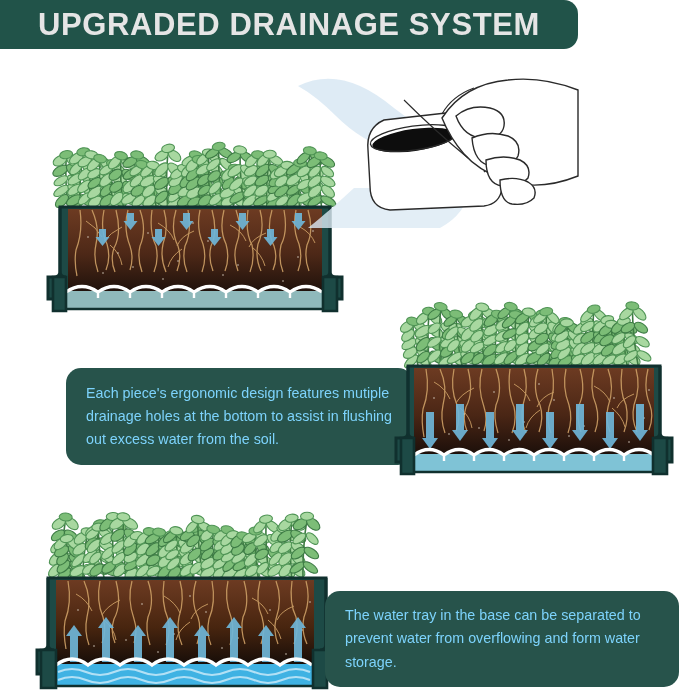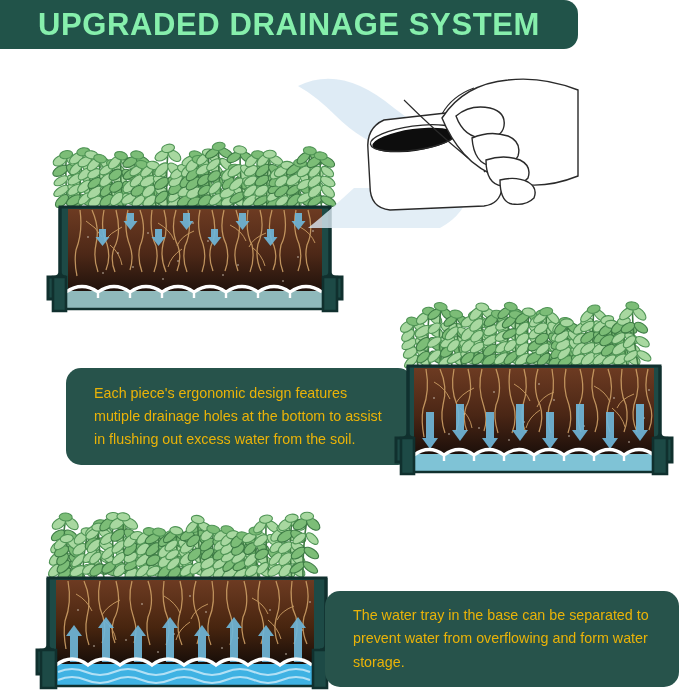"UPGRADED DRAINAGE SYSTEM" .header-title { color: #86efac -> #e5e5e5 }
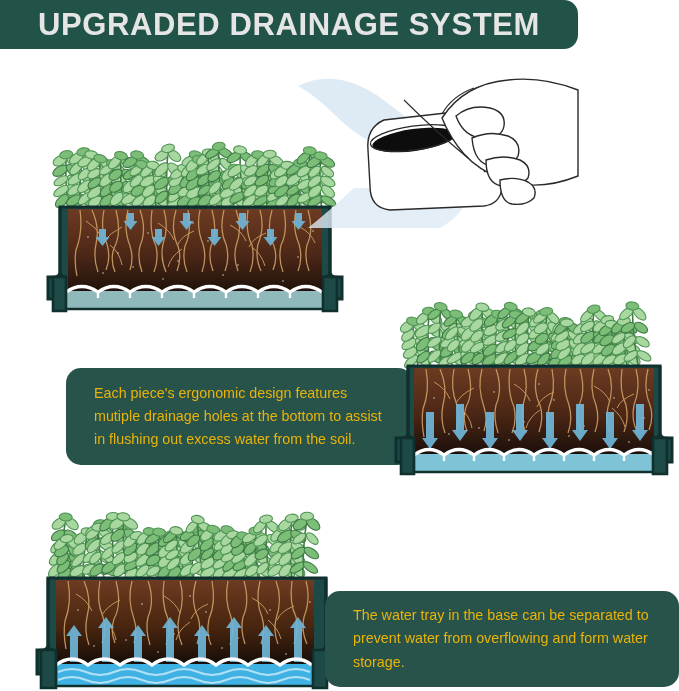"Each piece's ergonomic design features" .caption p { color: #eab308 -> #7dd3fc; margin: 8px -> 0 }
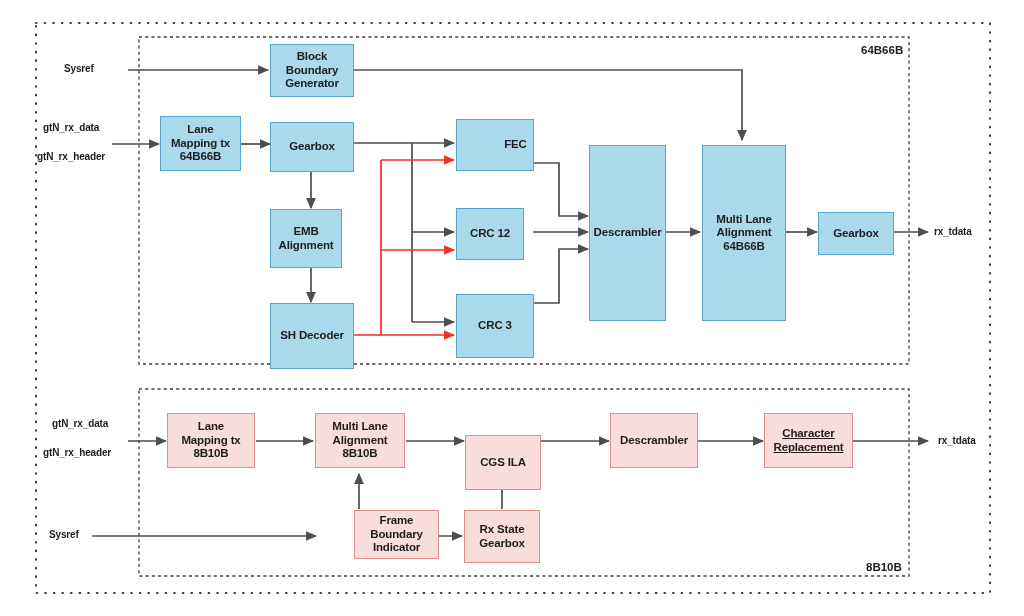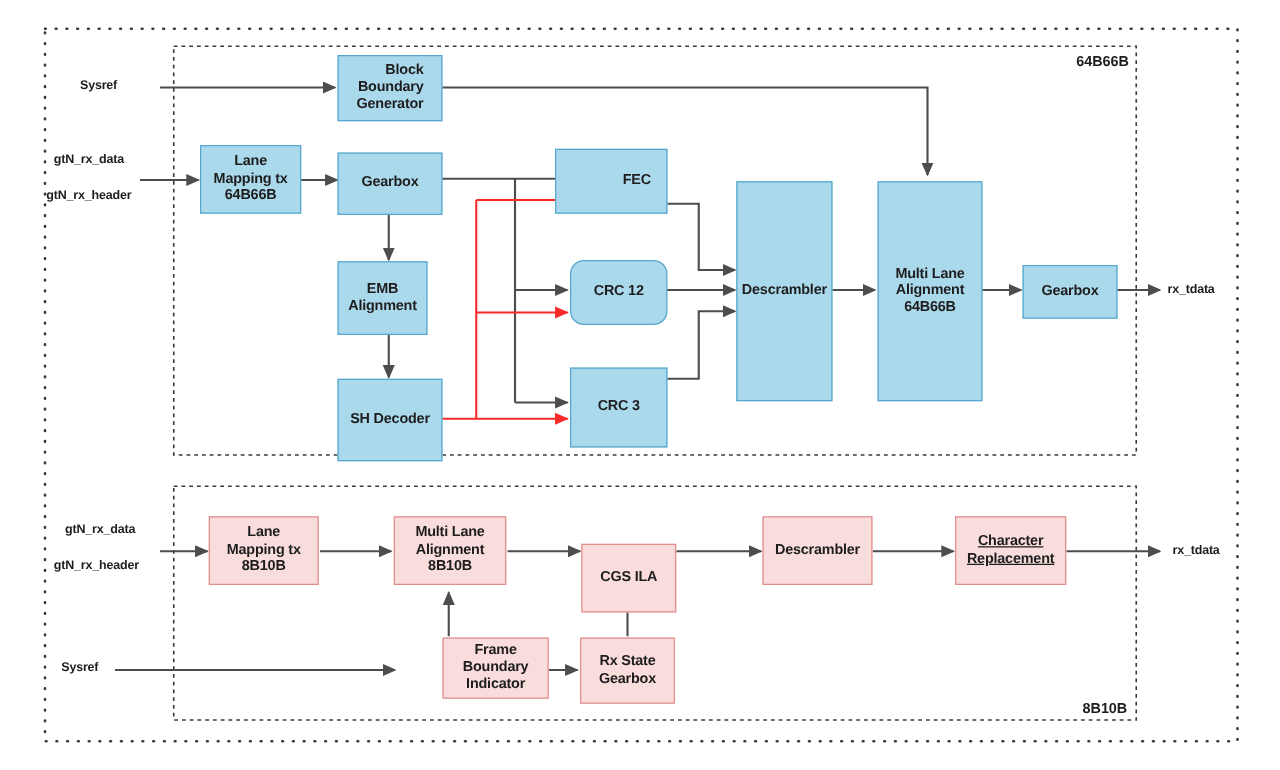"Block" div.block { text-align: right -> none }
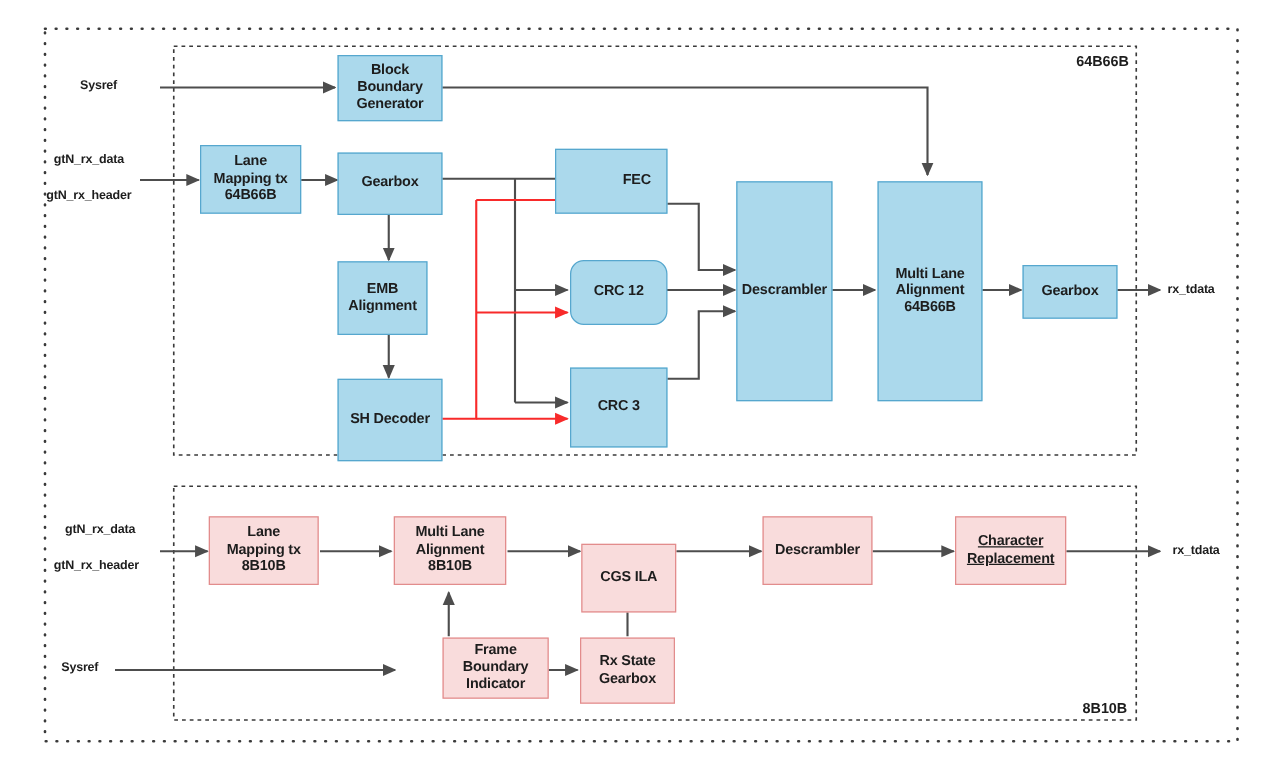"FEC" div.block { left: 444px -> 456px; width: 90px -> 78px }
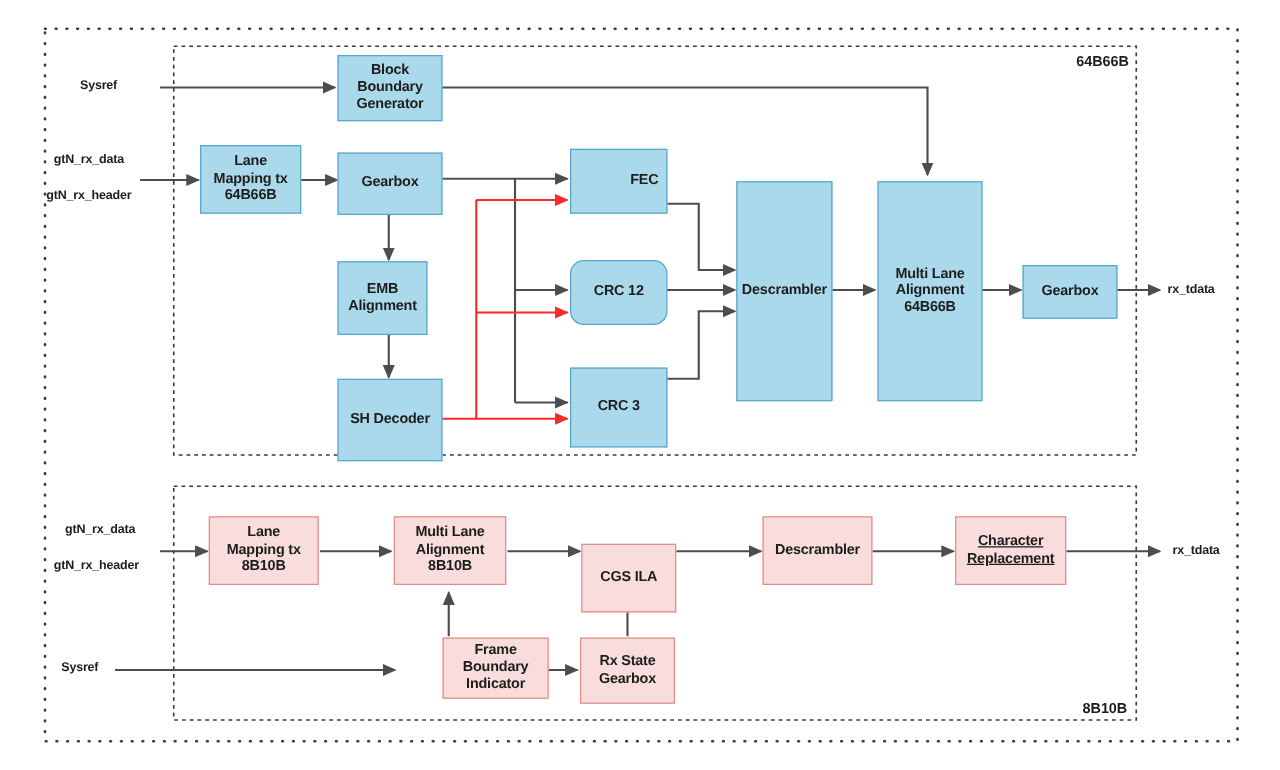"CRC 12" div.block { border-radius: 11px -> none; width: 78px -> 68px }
---
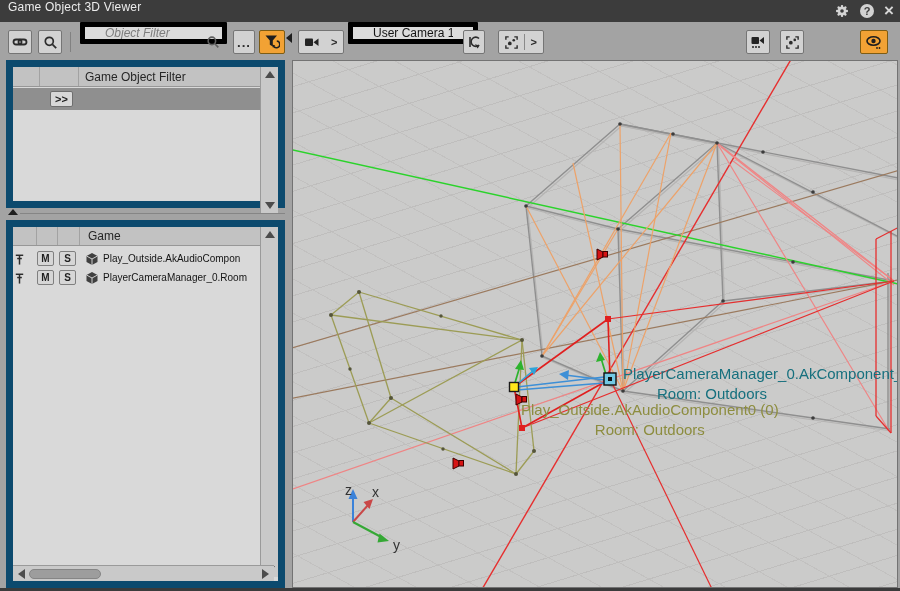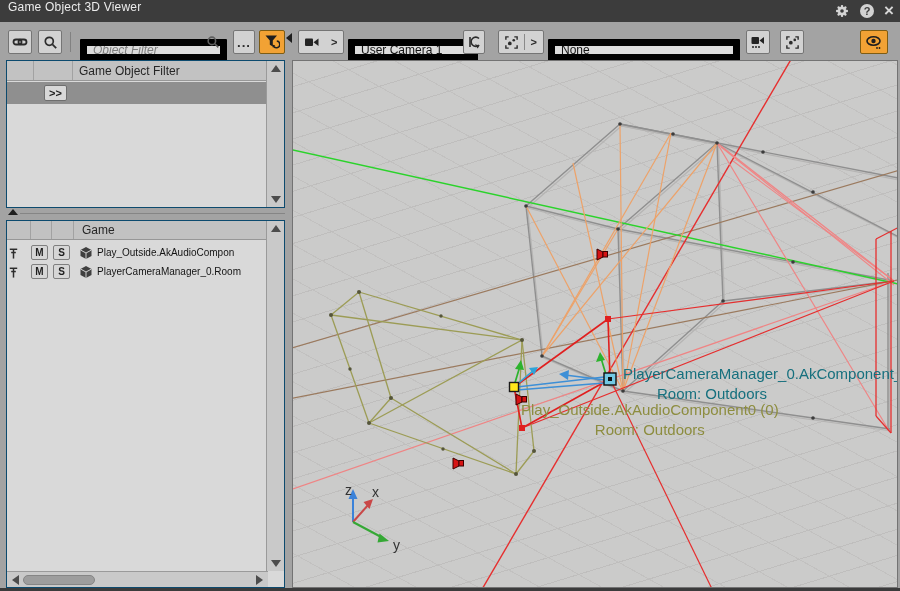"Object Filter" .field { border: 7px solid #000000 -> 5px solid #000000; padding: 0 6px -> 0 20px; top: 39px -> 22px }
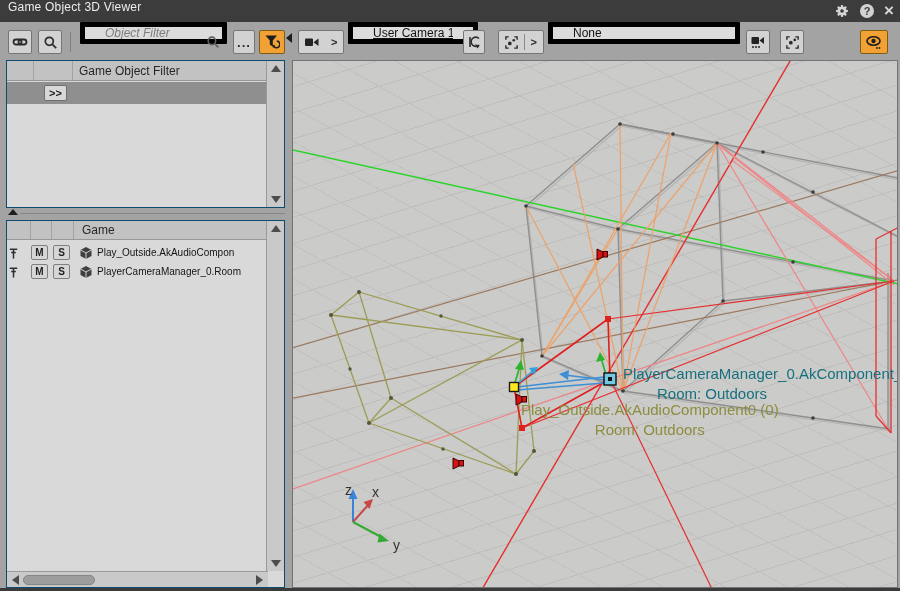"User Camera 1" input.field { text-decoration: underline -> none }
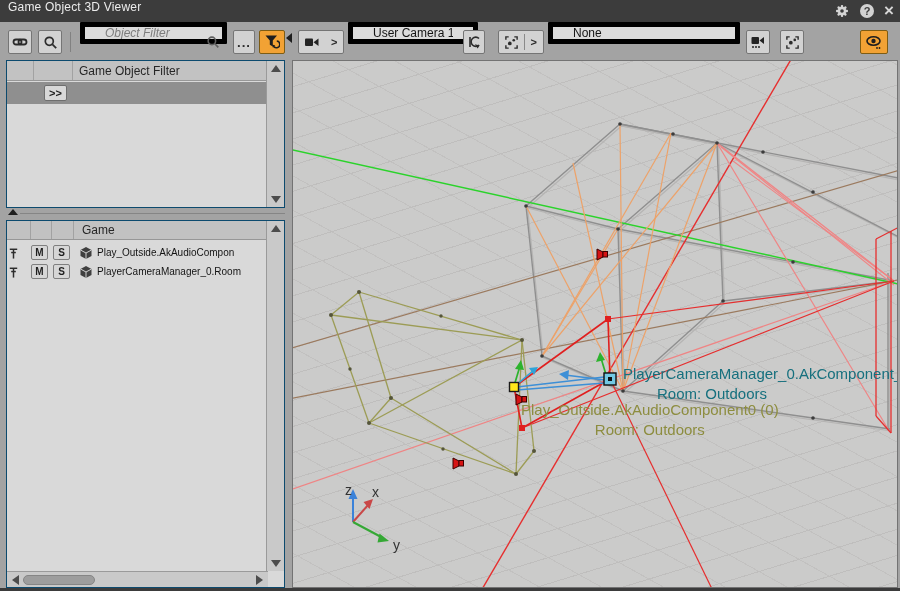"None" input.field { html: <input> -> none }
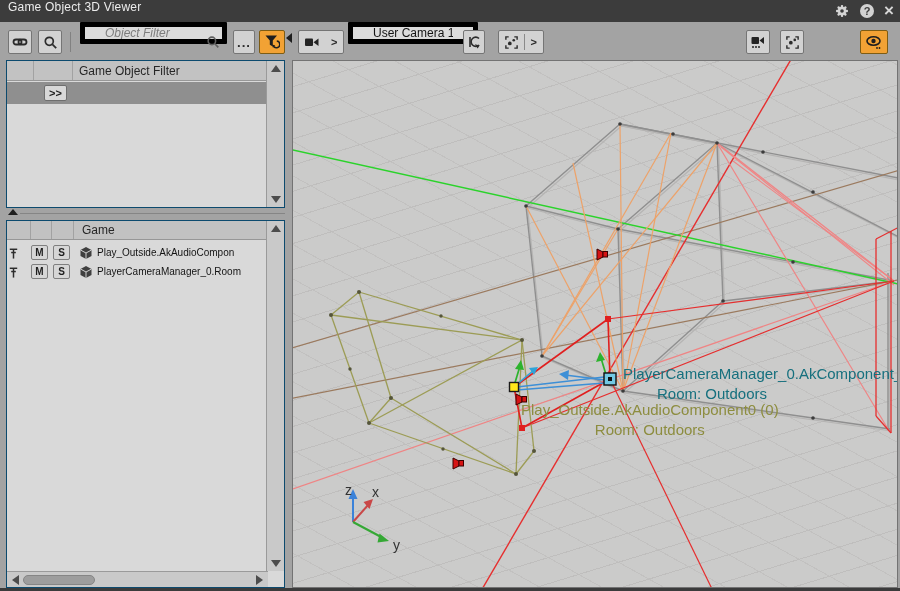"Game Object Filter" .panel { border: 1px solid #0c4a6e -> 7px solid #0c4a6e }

**Work item**
Using the listing above, repeat word for word each line from the one with "color: #86efac ->" down to the one with "left: 444px ->", both included. Omit all pictures.

**Answer to the exercise**
"UPGRADED DRAINAGE SYSTEM" .header-title { color: #86efac -> #e5e5e5 }
"Each piece's ergonomic design features" .caption p { color: #eab308 -> #7dd3fc; margin: 8px -> 0 }
"Block" div.block { text-align: right -> none }
"FEC" div.block { left: 444px -> 456px; width: 90px -> 78px }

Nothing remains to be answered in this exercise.